Hadoop stores big data using HDFS (Hadoop Distributed File System), which breaks data into blocks and spreads them across many computers. Then, it uses MapReduce to process the data by dividing tasks into smaller jobs that run in parallel, combining results at the end. This makes handling big data efficient and scalable.

💻

Example

This example shows a simple Hadoop MapReduce program in Java that counts the number of times each word appears in a text file. It demonstrates how Hadoop processes big data by splitting tasks.

java

import java.io.IOException;
import org.apache.hadoop.conf.Configuration;
import org.apache.hadoop.fs.Path;
import org.apache.hadoop.io.IntWritable;
import org.apache.hadoop.io.Text;
import org.apache.hadoop.mapreduce.Job;
import org.apache.hadoop.mapreduce.Mapper;
import org.apache.hadoop.mapreduce.Reducer;
import org.apache.hadoop.mapreduce.lib.input.FileInputFormat;
import org.apache.hadoop.mapreduce.lib.output.FileOutputFormat;

public class WordCount {

  public static class TokenizerMapper extends Mapper<Object, Text, Text, IntWritable> {
    private final static IntWritable one = new IntWritable(1);
    private Text word = new Text();

    public void map(Object key, Text value, Context context) throws IOException, InterruptedException {
      String[] words = value.toString().split("\\s+");
      for (String w : words) {
        word.set(w);
        context.write(word, one);
      }
    }
  }

  public static class IntSumReducer extends Reducer<Text, IntWritable, Text, IntWritable> {
    private IntWritable result = new IntWritable();

    public void reduce(Text key, Iterable<IntWritable> values, Context context) throws IOException, InterruptedException {
      int sum = 0;
      for (IntWritable val : values) {
        sum += val.get();
      }
      result.set(sum);
      context.write(key, result);
    }
  }

  public static void main(String[] args) throws Exception {
    Configuration conf = new Configuration();
    Job job = Job.getInstance(conf, "word count");
    job.setJarByClass(WordCount.class);
    job.setMapperClass(TokenizerMapper.class);
    job.setCombinerClass(IntSumReducer.class);
    job.setReducerClass(IntSumReducer.class);
    job.setOutputKeyClass(Text.class);
    job.setOutputValueClass(IntWritable.class);
    FileInputFormat.addInputPath(job, new Path(args[0]));
    FileOutputFormat.setOutputPath(job, new Path(args[1]));
    System.exit(job.waitForCompletion(true) ? 0 : 1);
  }
}

Output

word1 3 word2 5 word3 2

🎯

When to Use

Use Hadoop big data solutions when you have very large datasets that cannot fit on a single computer or when processing needs to be done quickly by splitting tasks. Examples include analyzing social media data, processing logs from websites, or handling large scientific datasets.

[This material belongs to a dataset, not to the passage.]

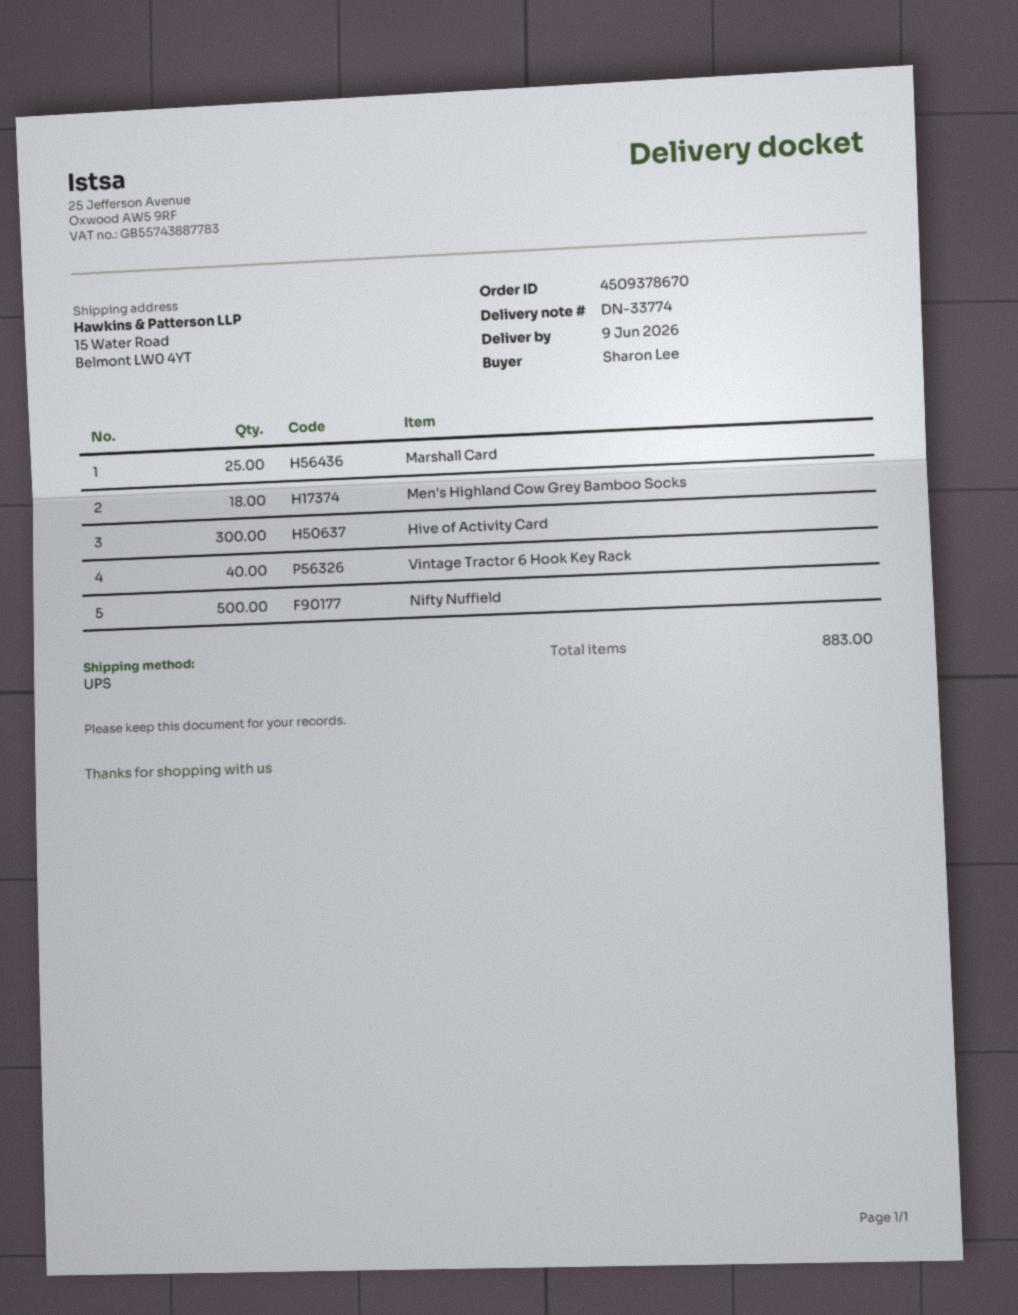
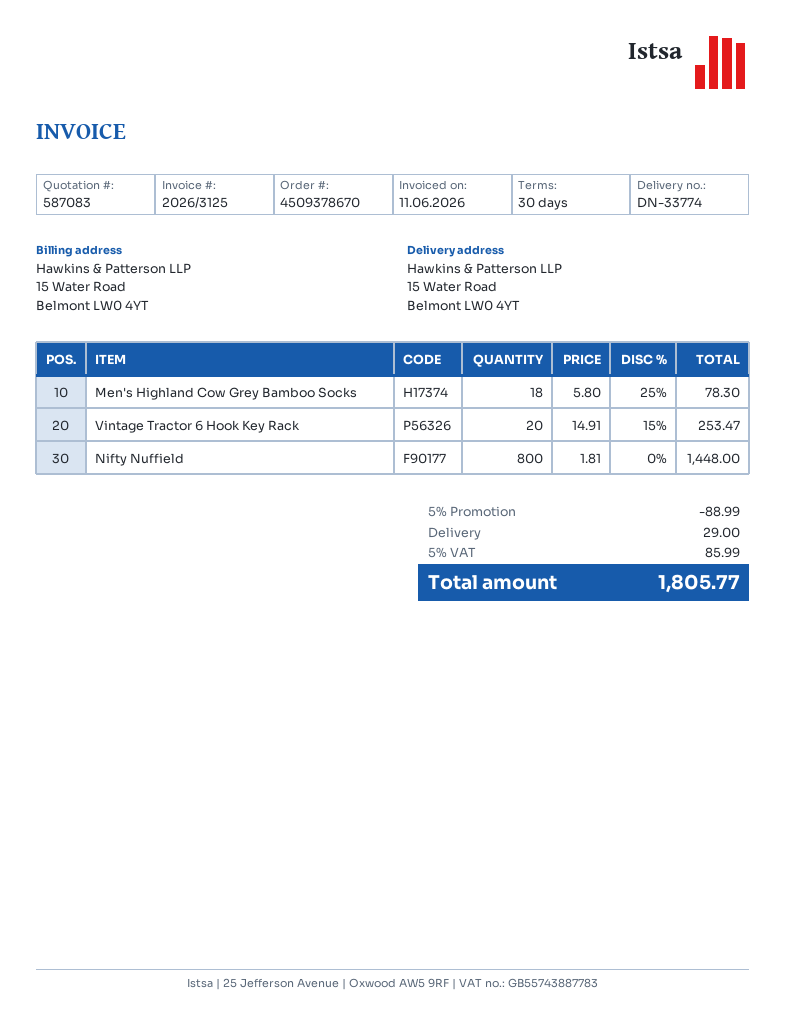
Marshall Card: 25 -> none
Hive of Activity Card: 300 -> none
Vintage Tractor 6 Hook Key Rack: 40 -> 20
Nifty Nuffield: 500 -> 800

Hadoop is ideal when data is too big, too fast, or too complex for traditional databases and tools. It helps businesses gain insights from massive data to make better decisions.

✅

Key Points

Big data means huge, complex data sets.
Hadoop stores data across many computers using HDFS.
MapReduce processes data in parallel for speed.
It is useful for large-scale data analysis in many fields.

✅

Key Takeaways

Hadoop handles big data by distributing storage and processing across many computers.

It uses HDFS to store data in blocks and MapReduce to process data in parallel.

Hadoop is best for very large or complex datasets that traditional tools cannot manage.

Common uses include social media analysis, log processing, and scientific data handling.